Once the user is satisfied with the shape, the solid body can be calculated. If the designer wants to explore alternative shapes, he or she can use the Variant Manager to perform trade studies. The Variant Manager allows the user to review the concepts and assess the results based on KPIs (key performance indicators, see the screen shot below). Once the trade study is complete, the designer selects the best possible conceptual shape.

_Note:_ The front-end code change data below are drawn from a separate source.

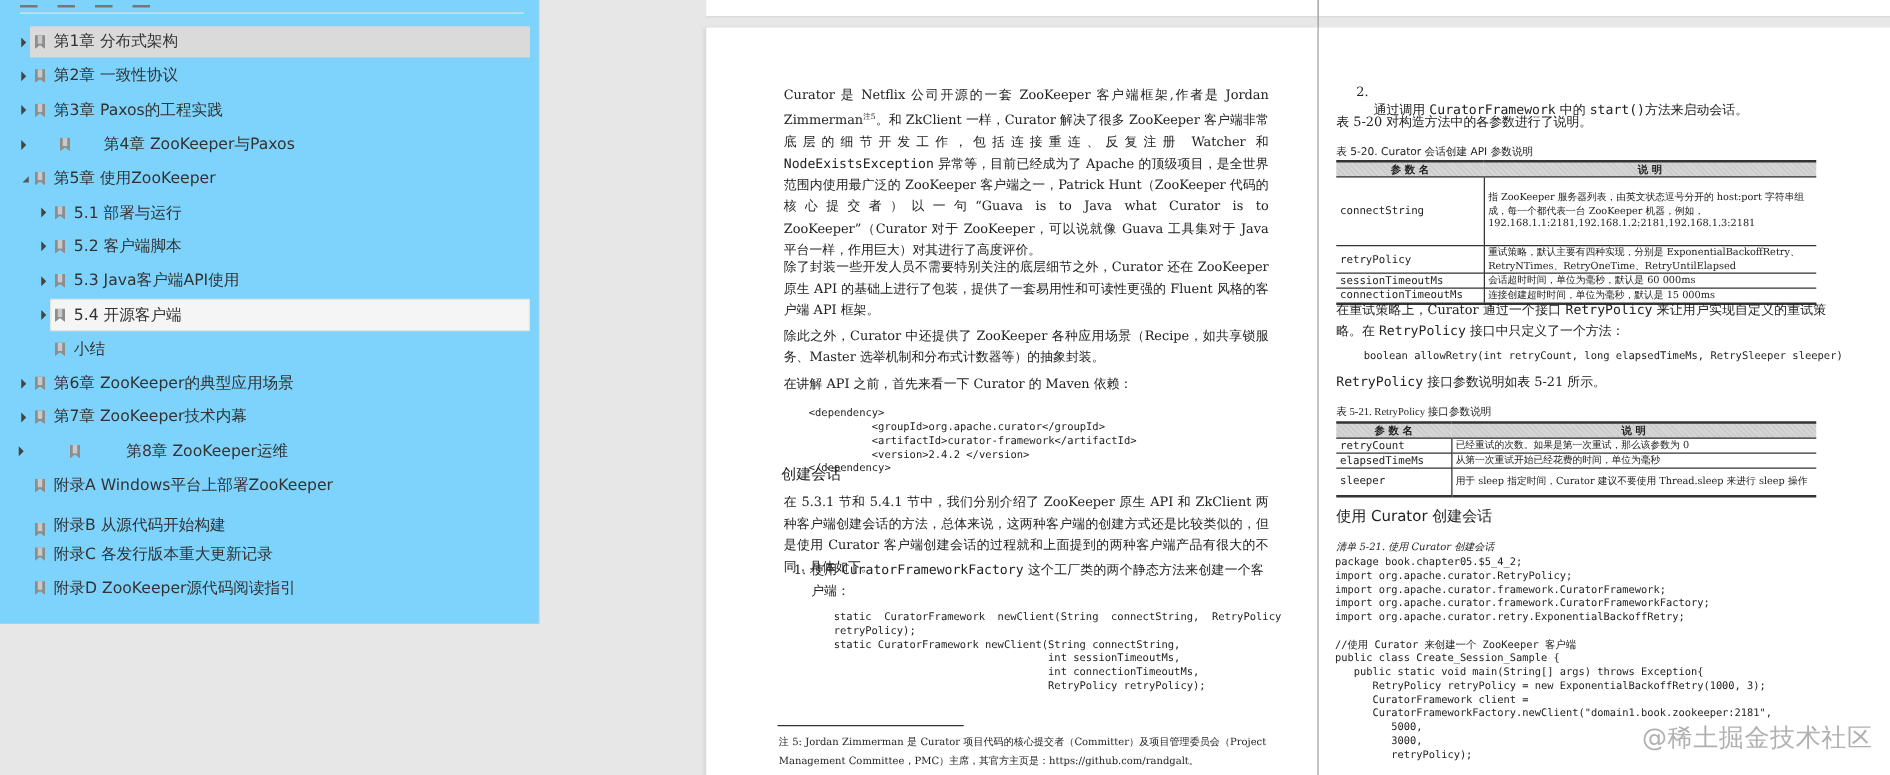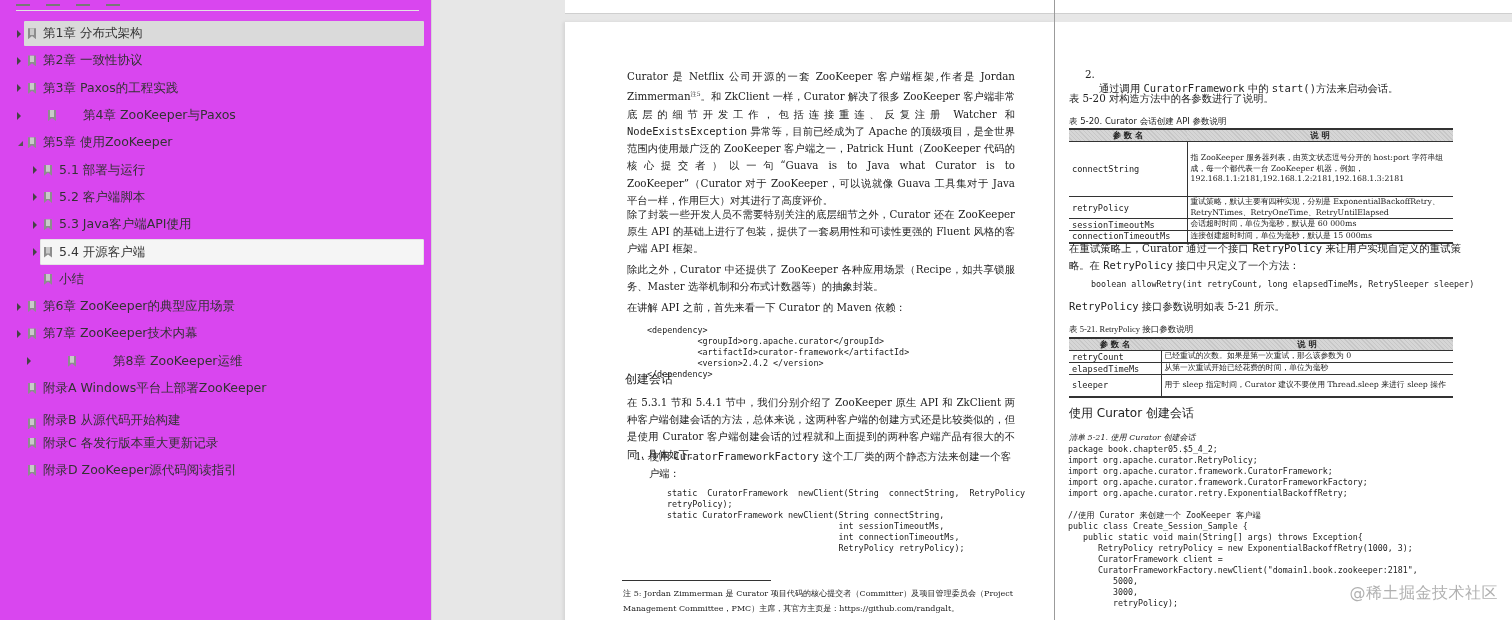--- a/index.html
+++ b/index.html
@@ -8,8 +8,8 @@
 
   
   .sidebar {
-    position: absolute; left: 0; top: 0; width: 432px; height: 620px;
-    background: #d946ef; border-right: 1px solid #d6d6d6;
+    position: absolute; left: 0; top: 0; width: 432px; height: 499px;
+    background: #7dd3fc; border-right: 1px solid #d6d6d6;
   }
   .sidebar-toolbar {
     position: absolute; left: 16px; top: -8px; height: 16px; display: flex; gap: 16px;

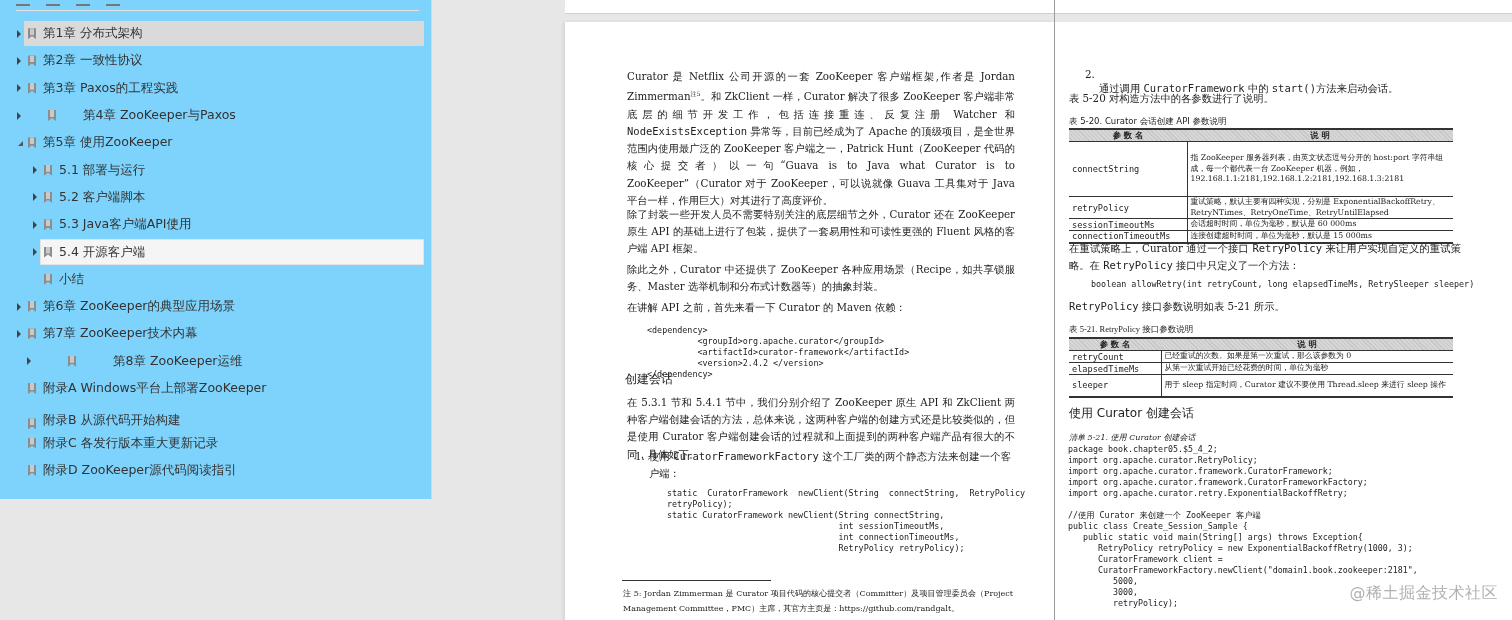--- a/index.html
+++ b/index.html
@@ -173,7 +173,7 @@
         <span class="bm-icon"></span>
         <span class="bm-label">第7章 ZooKeeper技术内幕</span>
       </div>
-      <div class="bm-item" style="padding-left: 24px; gap: 30px;">
+      <div class="bm-item" style="padding-left: 12px; gap: 30px;">
         <div class="row-bg" style="left: 24px;"></div>
         <span class="arrow right"></span>
         <span class="bm-icon"></span>

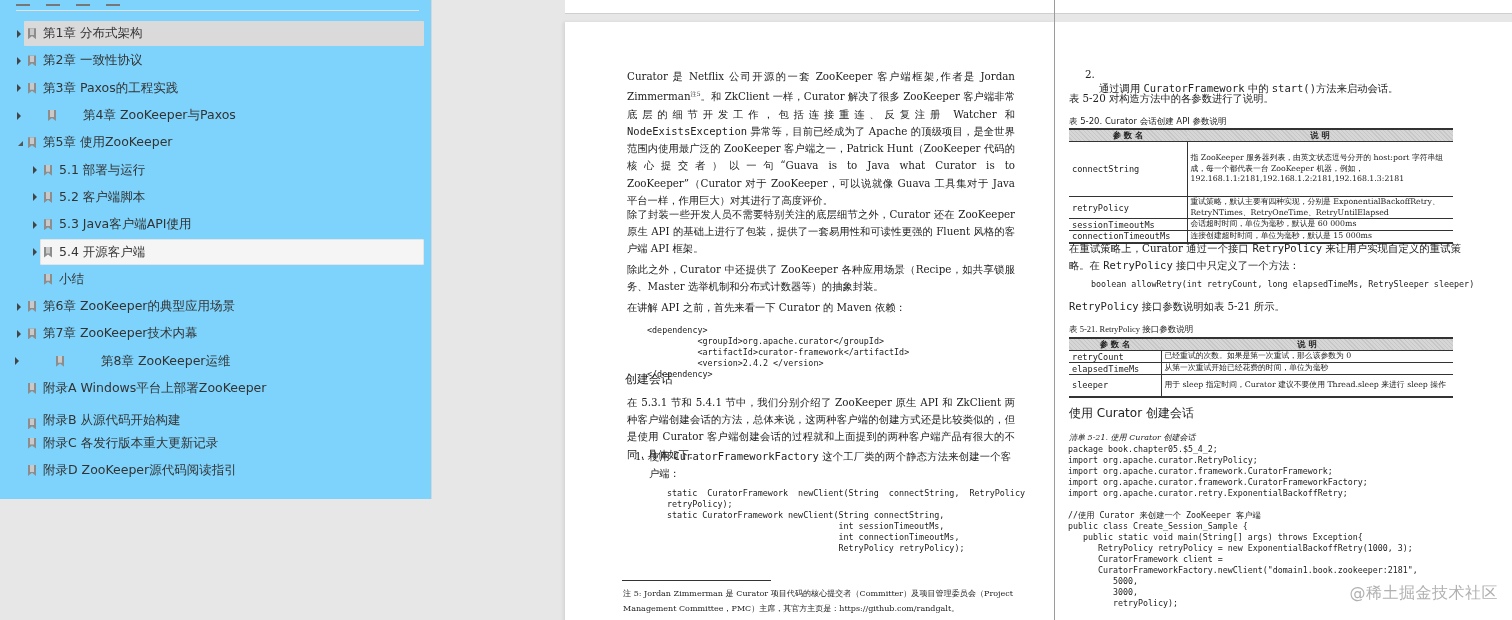--- a/index.html
+++ b/index.html
@@ -86,7 +86,7 @@
 
   .watermark {
     position: absolute; right: 14px; bottom: 16px; font-family: "DejaVu Sans", "Liberation Sans", sans-serif;
-    font-size: 16px; color: rgba(150,150,150,0.75); letter-spacing: 0.5px;
+    font-size: 20px; color: rgba(150,150,150,0.75); letter-spacing: 0.5px;
   }
 </style>
 </head>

In a traditional design environment, at this point, the step of taking the optimized results back to CAD through a geometry reconstruction process is a highly time-consuming and manual process — the designer would have to manually reconstruct the now non-integrated optimized part. Moreover, the associativity with the original design might be lost. But because the new workflow captures the physics of the materials and the process, the designer is able to simulate the stress and distortion the material will be under during the print build, and then calibrate the material for the build and analyze the print temperature and residual stress to account for these factors. This closes the gap between the design and the as-built product, and enables the designer to optimize the process cost, schedule and quality. The designer, for the first time, has access to the optimized part.
AM of fiber-reinforced composite materials provides a platform to examine true structural optimization wherein the external part geometry and the internal microstructural fields are optimized simultaneously. For anisotropic materials, this scenario can provide for optimization of fiber/matrix preforms that map the needed properties to the geometric locations that meet specified loading conditions, thereby significantly reducing structural weight. There are numerous multi-functional requirements for typical engineered systems, and the 3D printing approach to design provides an opportunity to meet customer needs with substantially more degrees of freedom in design than conventional homogeneous systems.